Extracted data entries
⁂

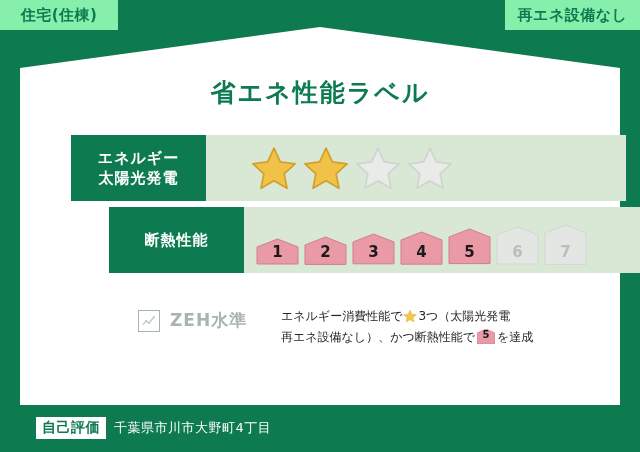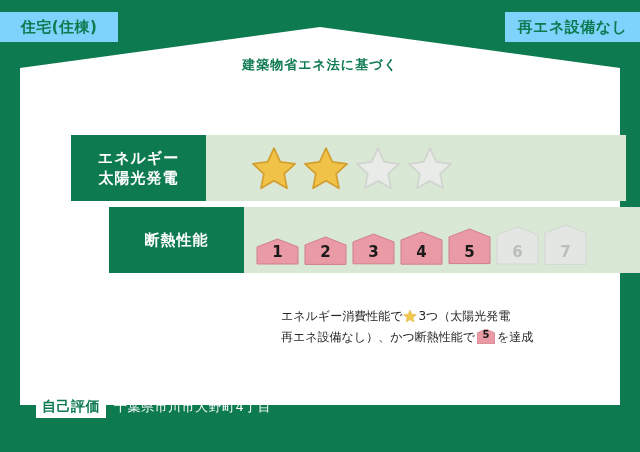"住宅(住棟)" .corner-tab { background: #7dd3fc -> #86efac; margin-top: 12px -> none }
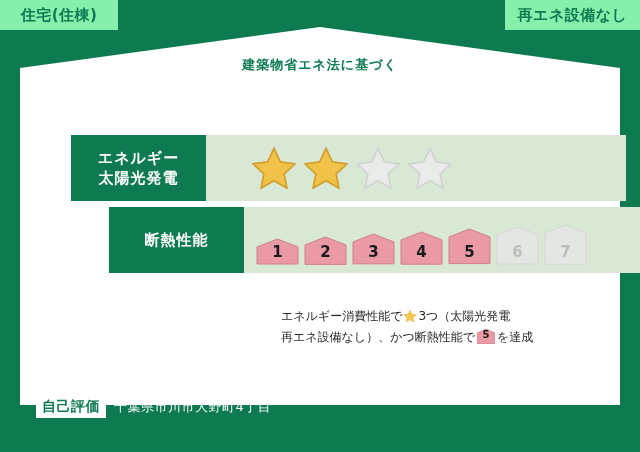"建築物省エネ法に基づく" div.title-sub { html: <div>建築物省エネ法に基づく</div> -> none }
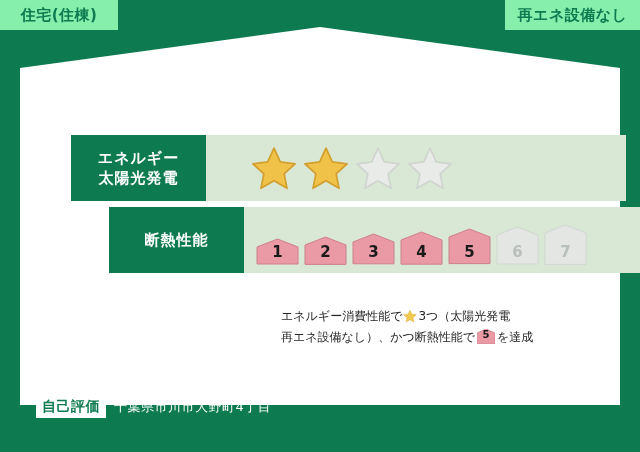"省エネ性能ラベル" div.title-main { html: none -> <div>省エネ性能ラベル</div> }
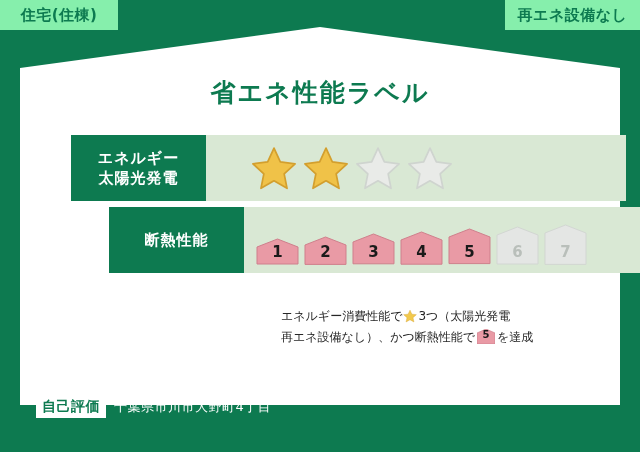"ZEH水準" div.zeh-area { html: none -> <div> <span> <svg> <polyline></polyline> <circle></circle> <circle></circle> <circle></circle> </svg> </span> <span>ZEH水準</span> </div> }
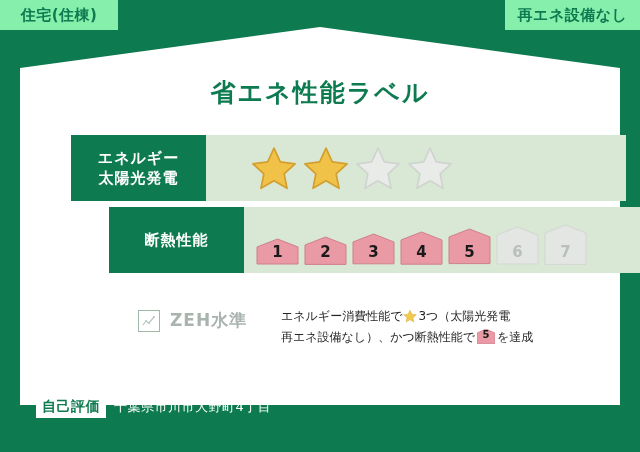"自己評価" .footer-left { top: 396px -> 417px }
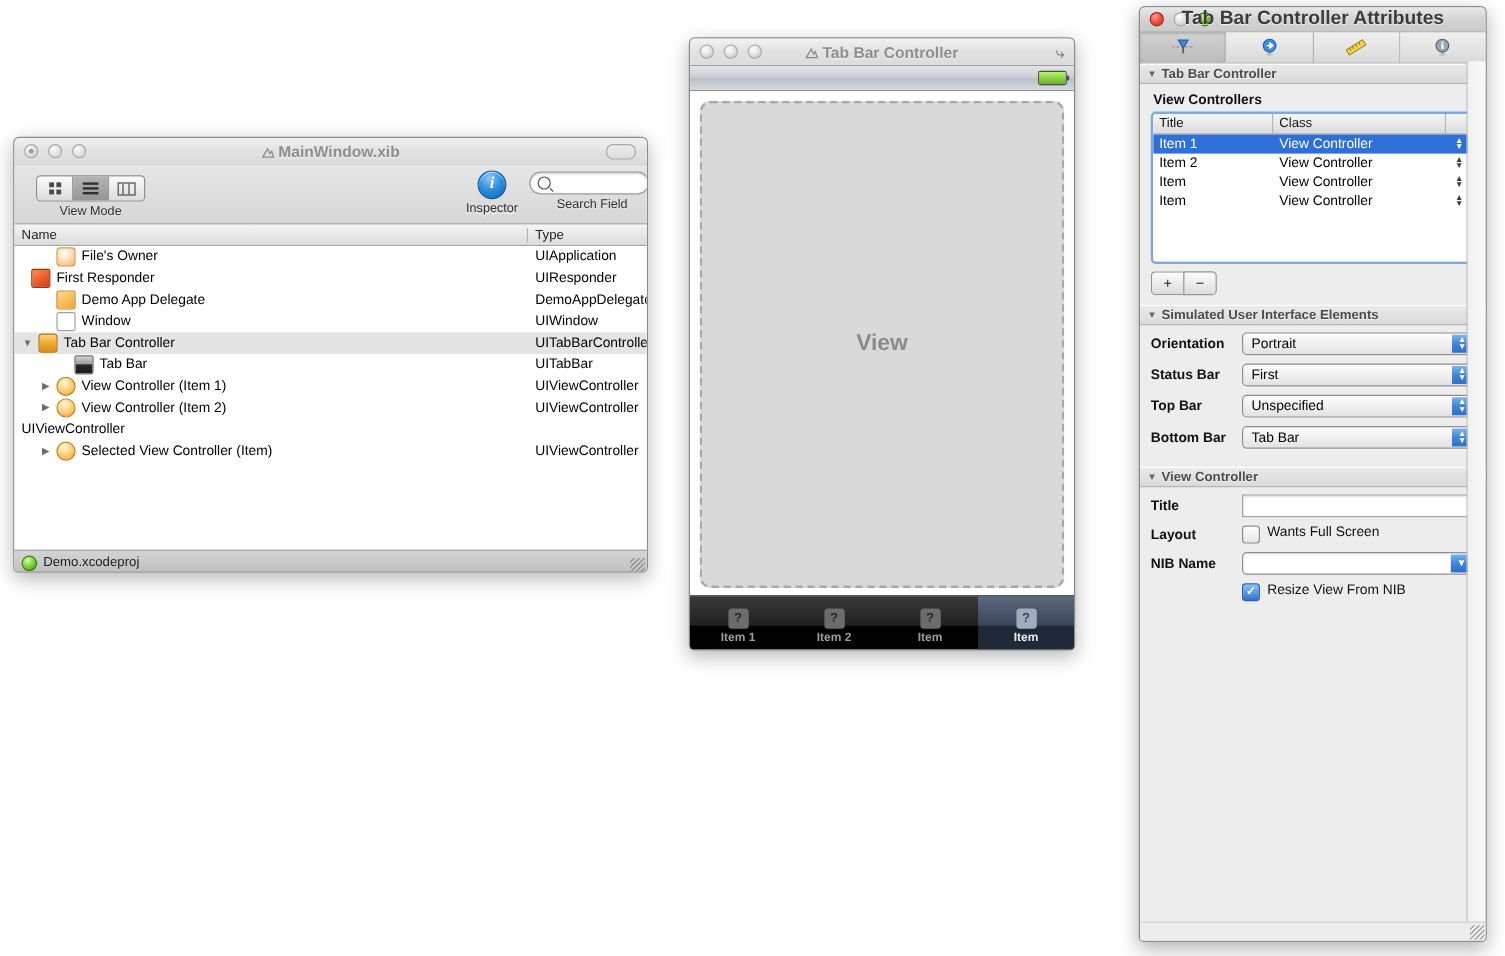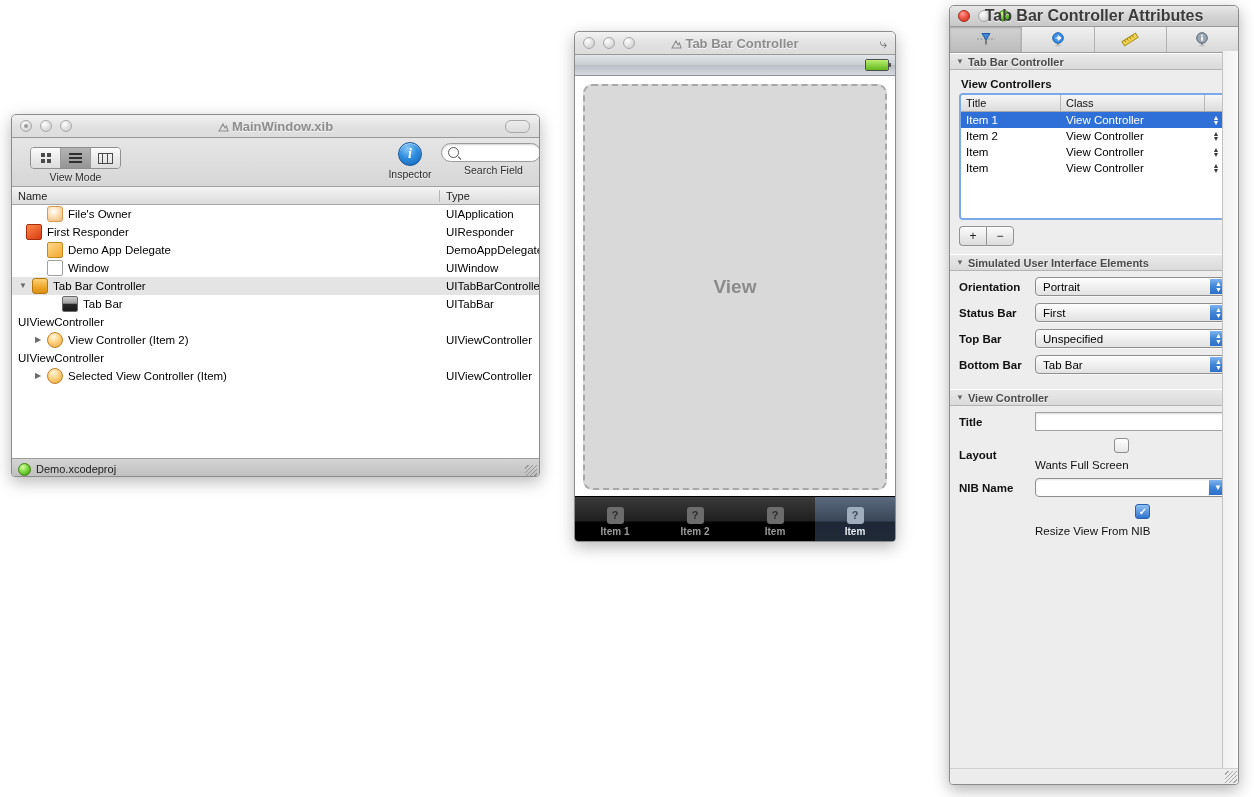"View Controller (Item 1)" div.name { html: none -> <div> <span></span> <span></span> <span>View Controller (Item 1)</span> </div> }
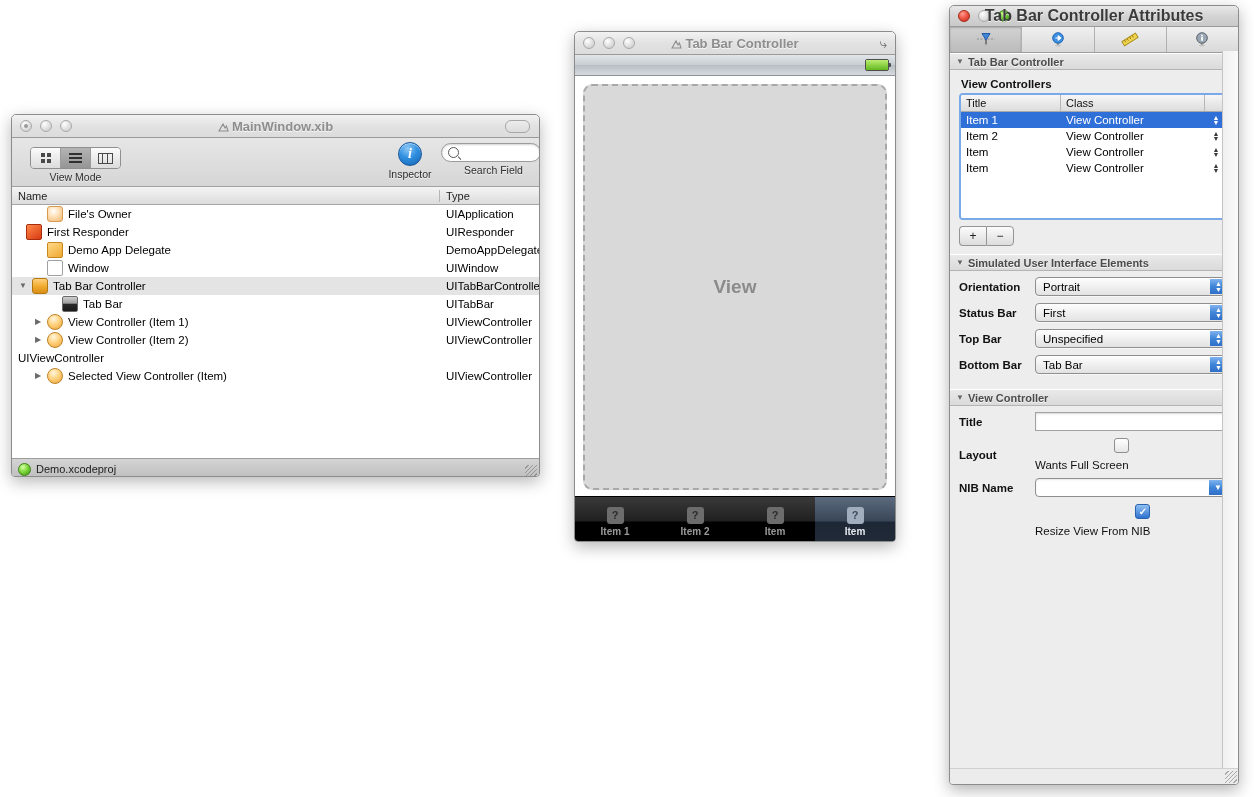"Wants Full Screen" .checkrow { align-items: flex-end -> flex-start; flex-direction: column -> none }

⁂

Output the records exactly. Drop the images.

"住宅(住棟)" .corner-tab { background: #7dd3fc -> #86efac; margin-top: 12px -> none }
"建築物省エネ法に基づく" div.title-sub { html: <div>建築物省エネ法に基づく</div> -> none }
"省エネ性能ラベル" div.title-main { html: none -> <div>省エネ性能ラベル</div> }
"ZEH水準" div.zeh-area { html: none -> <div> <span> <svg> <polyline></polyline> <circle></circle> <circle></circle> <circle></circle> </svg> </span> <span>ZEH水準</span> </div> }
"自己評価" .footer-left { top: 396px -> 417px }
"View Controller (Item 1)" div.name { html: none -> <div> <span></span> <span></span> <span>View Controller (Item 1)</span> </div> }
"Wants Full Screen" .checkrow { align-items: flex-end -> flex-start; flex-direction: column -> none }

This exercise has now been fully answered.